= Legacy Trust UK =

UK charity, intended to create a legacy from the London 2012 games

Legacy Trust UK was a charitable trust in the United Kingdom, established in 2007 (incorporated 29 November 2006) to support a range of cultural and sporting activities in connection with the 2012 Summer Olympics and 2012 Summer Paralympics in London, with the aim of creating a lasting cultural and sporting legacy from the Games in communities across the UK.

It is registered as a charity in England & Wales, and its objects were "to make awards of money to individuals or organisations for charitable purposes including, without limitation, cultural, educational, healthy sporting and other charitable activities for the benefit of the community in any approved territory."

The Trust was a principal funder of the London 2012 Cultural Olympiad and the London 2012 Festival.
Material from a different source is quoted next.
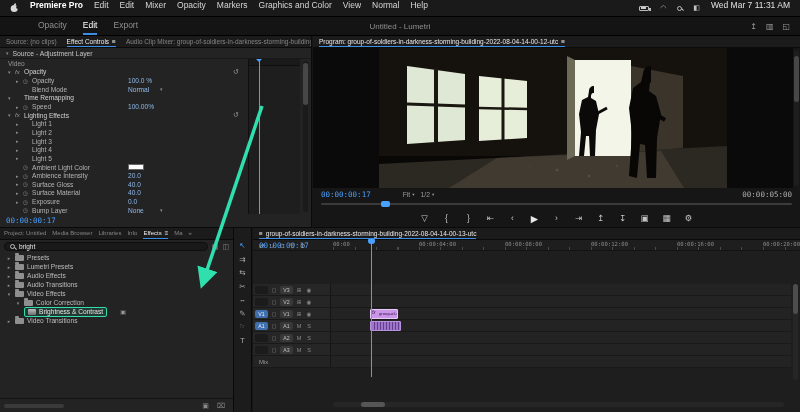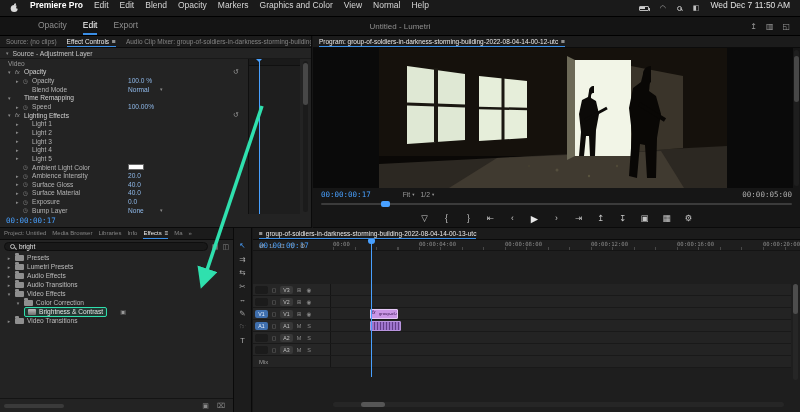"Blend" span.m { text: Blend -> Mixer }
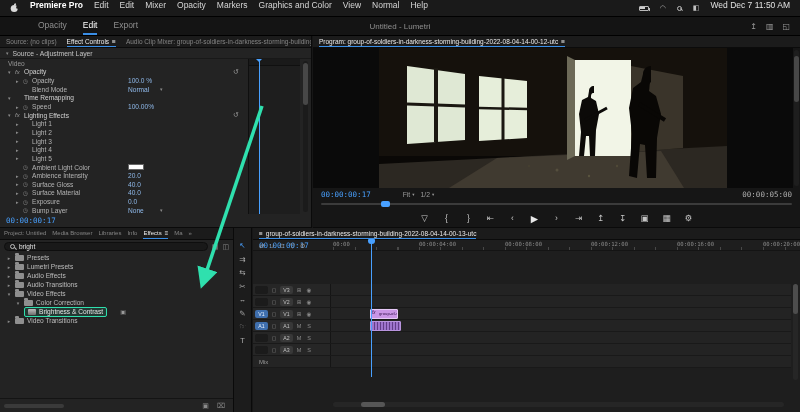"Wed Dec 7 11:50 AM" span.clock { text: Dec 7 11:50 -> Mar 7 11:31 }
It was funding over 100 projects which were part of the Cultural Olympiad, the official cultural celebrations of London 2012, and some of its projects had also been selected to form part of the London 2012 Festival.

Legacy Trust UK had 12 umbrella programmes across England, Northern Ireland, Scotland and Wales as well as four national programmes.

The national programmes are:

- somewhereto, a major youth project which will help young people to access spaces to do things they love doing
- Tate Movie, a film animation project for and by children across the UK, led by Tate and Aardman Animations
- UK School Games, an annual sporting event for talented school-aged athletes
- Community Celebrations, four outdoor events in Northern Ireland, Scotland, the East Midlands and South East England

The charity was funded by a one-off endowment of £40 million from the Big Lottery Fund, Arts Council England and the Department for Culture, Media and Sport, and secured additional funding of more than £40m to fund its programmes.